# Assignment
Starting at the line that contains "[1108,578,1248,605] // 拡大のメモ" and stopping at the line that contains "(146, 195) none", restate each line of the records below exactly. Omit the pictures.

# Provided data
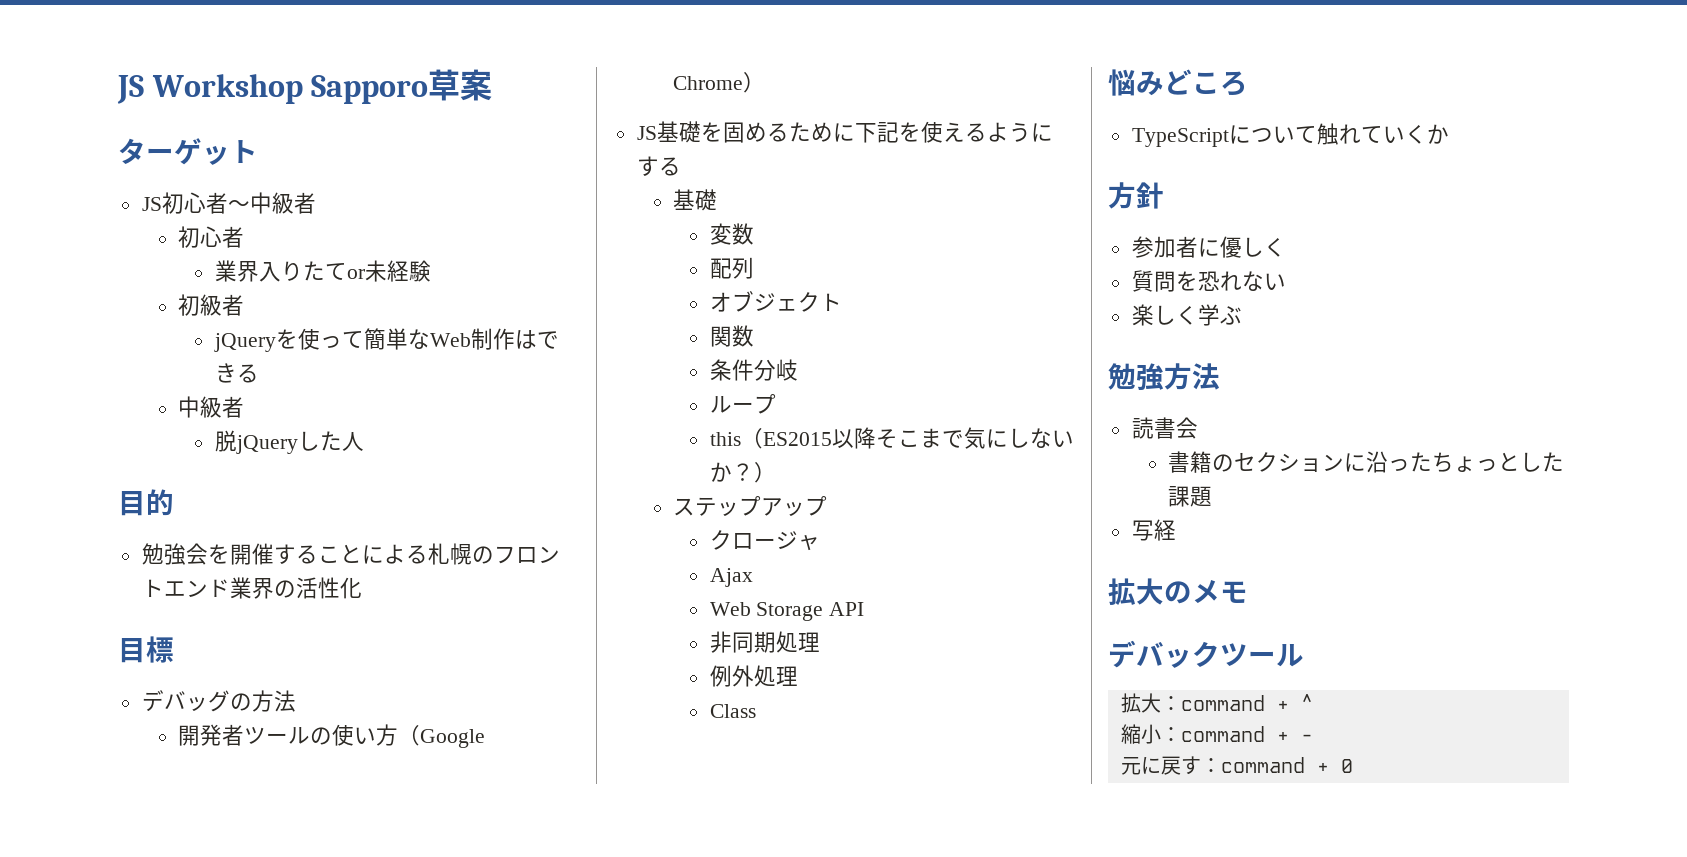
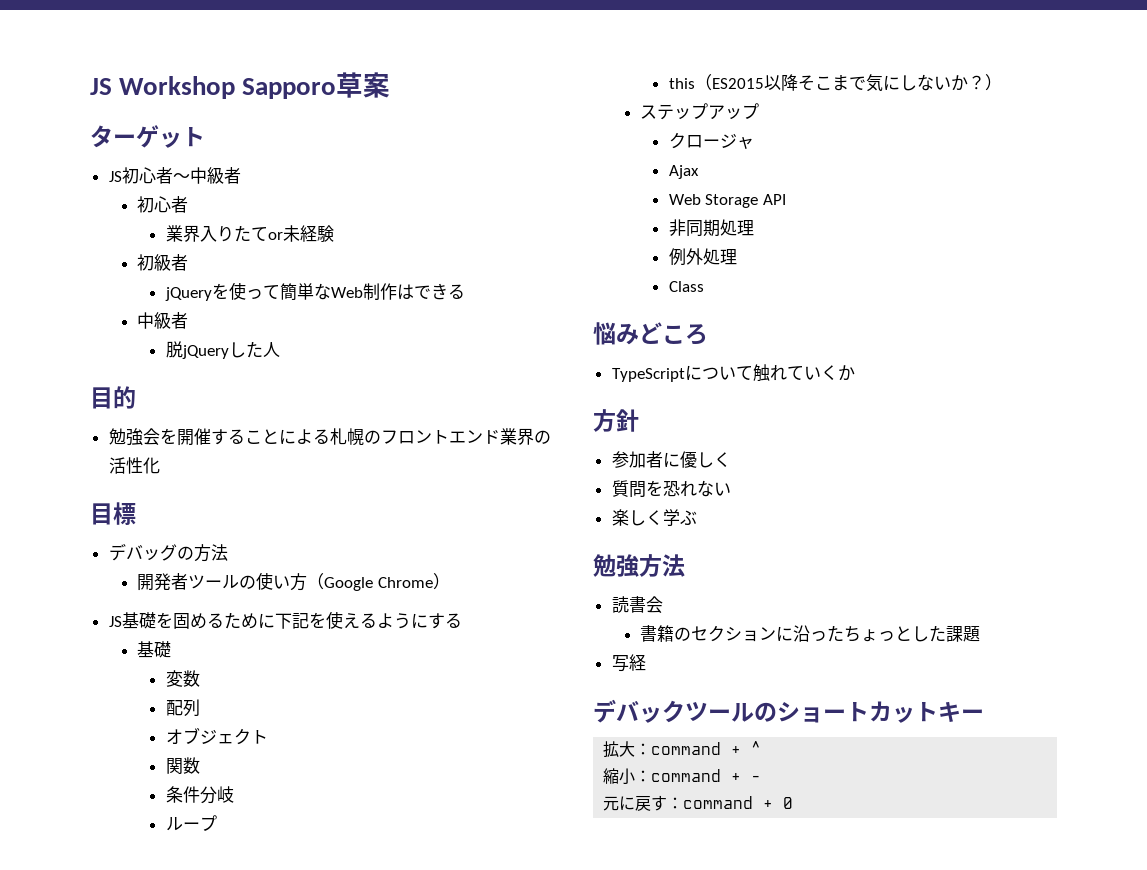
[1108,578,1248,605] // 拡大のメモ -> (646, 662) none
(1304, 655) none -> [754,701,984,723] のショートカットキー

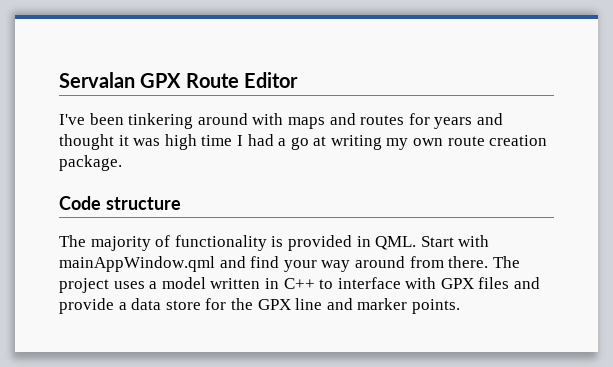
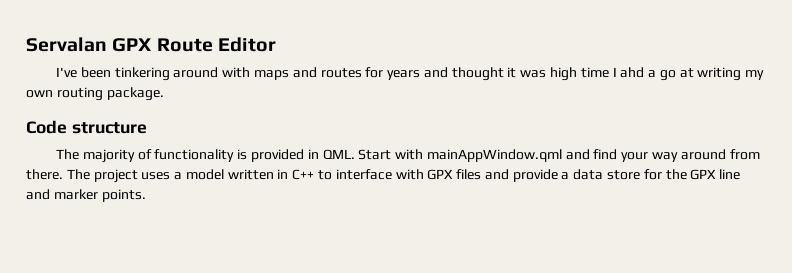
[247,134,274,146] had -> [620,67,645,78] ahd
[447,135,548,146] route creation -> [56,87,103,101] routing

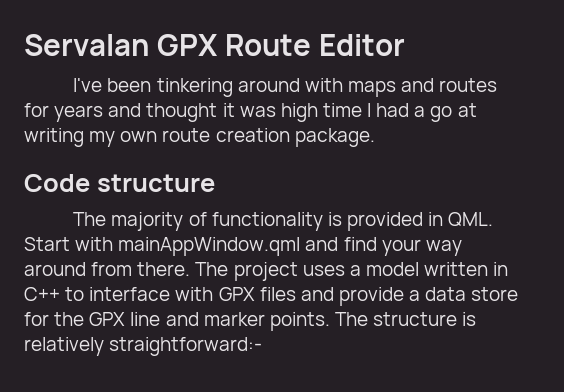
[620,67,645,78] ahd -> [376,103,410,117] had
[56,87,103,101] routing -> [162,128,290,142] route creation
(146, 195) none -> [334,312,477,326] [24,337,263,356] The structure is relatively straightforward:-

---

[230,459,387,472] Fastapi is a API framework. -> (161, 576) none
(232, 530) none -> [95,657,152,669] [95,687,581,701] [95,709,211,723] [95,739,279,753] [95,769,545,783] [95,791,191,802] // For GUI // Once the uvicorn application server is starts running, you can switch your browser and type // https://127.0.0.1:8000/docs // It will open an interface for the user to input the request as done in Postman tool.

...

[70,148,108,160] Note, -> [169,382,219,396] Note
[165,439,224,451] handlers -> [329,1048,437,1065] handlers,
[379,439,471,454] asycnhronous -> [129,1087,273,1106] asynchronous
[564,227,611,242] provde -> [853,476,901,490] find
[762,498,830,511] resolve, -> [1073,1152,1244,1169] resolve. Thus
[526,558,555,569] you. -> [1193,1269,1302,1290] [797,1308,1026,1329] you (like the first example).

# Your solution
[1108,578,1248,605] // 拡大のメモ -> (646, 662) none
(1304, 655) none -> [754,701,984,723] のショートカットキー

[247,134,274,146] had -> [620,67,645,78] ahd
[447,135,548,146] route creation -> [56,87,103,101] routing

[620,67,645,78] ahd -> [376,103,410,117] had
[56,87,103,101] routing -> [162,128,290,142] route creation
(146, 195) none -> [334,312,477,326] [24,337,263,356] The structure is relatively straightforward:-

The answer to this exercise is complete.